O aumento, previsto no Acordo de Greve que encerrou a paralisação da categoria em junho do ano passado, deverá ser pago em abril com valores retroativos a janeiro de 2025. Para entrar em vigor, a LOA precisa ainda ser sancionada pela presidência da República.
A aprovação da LOA deveria ter ocorrido em dezembro de 2024, antes do término do período legislativo. Mas deputados federais e senadores decidiram procrastinar a votação por causa de impasses em torno das emendas parlamentares.
Além de pressionarem pela liberação de valores represados pelo governo federal, uma série de decisões do Supremo Tribunal Federal (STF) limitou o pagamento das emendas até que fossem estabelecidas regras de transparência e rastreabilidade dos recursos.
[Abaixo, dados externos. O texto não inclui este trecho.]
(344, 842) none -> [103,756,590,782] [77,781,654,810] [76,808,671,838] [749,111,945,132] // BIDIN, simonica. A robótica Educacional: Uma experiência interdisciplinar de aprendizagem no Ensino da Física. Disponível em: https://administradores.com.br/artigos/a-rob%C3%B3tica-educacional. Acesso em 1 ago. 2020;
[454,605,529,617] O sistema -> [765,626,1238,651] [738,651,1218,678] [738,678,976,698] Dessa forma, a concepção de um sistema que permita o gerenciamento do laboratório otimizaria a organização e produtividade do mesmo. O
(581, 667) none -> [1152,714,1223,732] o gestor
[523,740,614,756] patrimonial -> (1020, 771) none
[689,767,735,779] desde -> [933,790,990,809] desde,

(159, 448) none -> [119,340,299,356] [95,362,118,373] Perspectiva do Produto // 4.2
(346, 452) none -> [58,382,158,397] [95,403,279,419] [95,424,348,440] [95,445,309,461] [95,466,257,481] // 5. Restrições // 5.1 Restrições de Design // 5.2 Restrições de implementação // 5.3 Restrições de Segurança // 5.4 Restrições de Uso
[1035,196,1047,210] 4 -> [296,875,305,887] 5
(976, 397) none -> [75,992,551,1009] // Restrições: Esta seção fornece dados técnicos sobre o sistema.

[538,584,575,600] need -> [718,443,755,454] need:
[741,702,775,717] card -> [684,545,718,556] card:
Depois de meses de negociações, finalmente houve um entendimento e a LOA foi votada com inesperada celeridade nesta quinta-feira, 20, tendo sido aprovada na Comissão Mista do Orçamento (CMO) e no plenário do Congresso Nacional em questão de horas.
Com isso, o governo está autorizado a realizar o pagamento de reajustes salariais para 38 categorias profissionais do serviço público com as quais assinou acordos coletivos e que estão previstos na Medida Provisória 1.286, publicada em 31 de dezembro de 2024.
Para os (as) docentes de ensino superior, além da primeira parcela de 9% a partir de janeiro de 2025, o termo estabelece pagamento de 3,5% em abril de 2026 como segunda parcela do acordo. Para que seja transformada em Lei, a MP 1.286/2024 ainda precisa ser aprovada pelo Congresso Nacional, o que deverá acontecer nas próximas semanas.
Além dos reajustes salariais, a MP 1.286/2024 prevê a conversão de 14.989 cargos vagos e obsoletos em 15.670 cargos novos, sem impacto orçamentário. Desse total, 70% das vagas destinam-se à área de educação, especialmente para a criação de 100 novos institutos federais.
A MP instituiu a criação de duas carreiras transversais: uma de Desenvolvimento das Políticas de Justiça e Defesa e outra de Desenvolvimento Socioeconômico. Cada uma terá 750 cargos. Outras medidas envolvem ampliação e reformulação de cargos na área da educação e novas regras de avaliação de desempenho, progressão e promoção.